Start of DATA RECORDS
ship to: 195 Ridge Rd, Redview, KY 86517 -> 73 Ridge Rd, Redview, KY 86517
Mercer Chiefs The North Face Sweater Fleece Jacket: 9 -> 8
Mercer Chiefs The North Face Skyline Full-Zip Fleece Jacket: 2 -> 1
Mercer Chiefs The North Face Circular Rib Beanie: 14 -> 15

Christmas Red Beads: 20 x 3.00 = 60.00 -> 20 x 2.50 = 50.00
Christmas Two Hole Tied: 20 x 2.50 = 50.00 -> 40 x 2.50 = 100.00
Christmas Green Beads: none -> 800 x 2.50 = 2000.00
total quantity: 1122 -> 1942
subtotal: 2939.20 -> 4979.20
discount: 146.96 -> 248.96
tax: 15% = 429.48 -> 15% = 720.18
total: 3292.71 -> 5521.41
End of DATA RECORDS
* _AIM OF THE EXERCISE_
The response should contain only a verbatim copy of the lines from the line with "Mercer Chiefs The North Face Sweater" to the final line of the records.

* _RESPONSE TO THE TASK_
Mercer Chiefs The North Face Sweater Fleece Jacket: 9 -> 8
Mercer Chiefs The North Face Skyline Full-Zip Fleece Jacket: 2 -> 1
Mercer Chiefs The North Face Circular Rib Beanie: 14 -> 15

Christmas Red Beads: 20 x 3.00 = 60.00 -> 20 x 2.50 = 50.00
Christmas Two Hole Tied: 20 x 2.50 = 50.00 -> 40 x 2.50 = 100.00
Christmas Green Beads: none -> 800 x 2.50 = 2000.00
total quantity: 1122 -> 1942
subtotal: 2939.20 -> 4979.20
discount: 146.96 -> 248.96
tax: 15% = 429.48 -> 15% = 720.18
total: 3292.71 -> 5521.41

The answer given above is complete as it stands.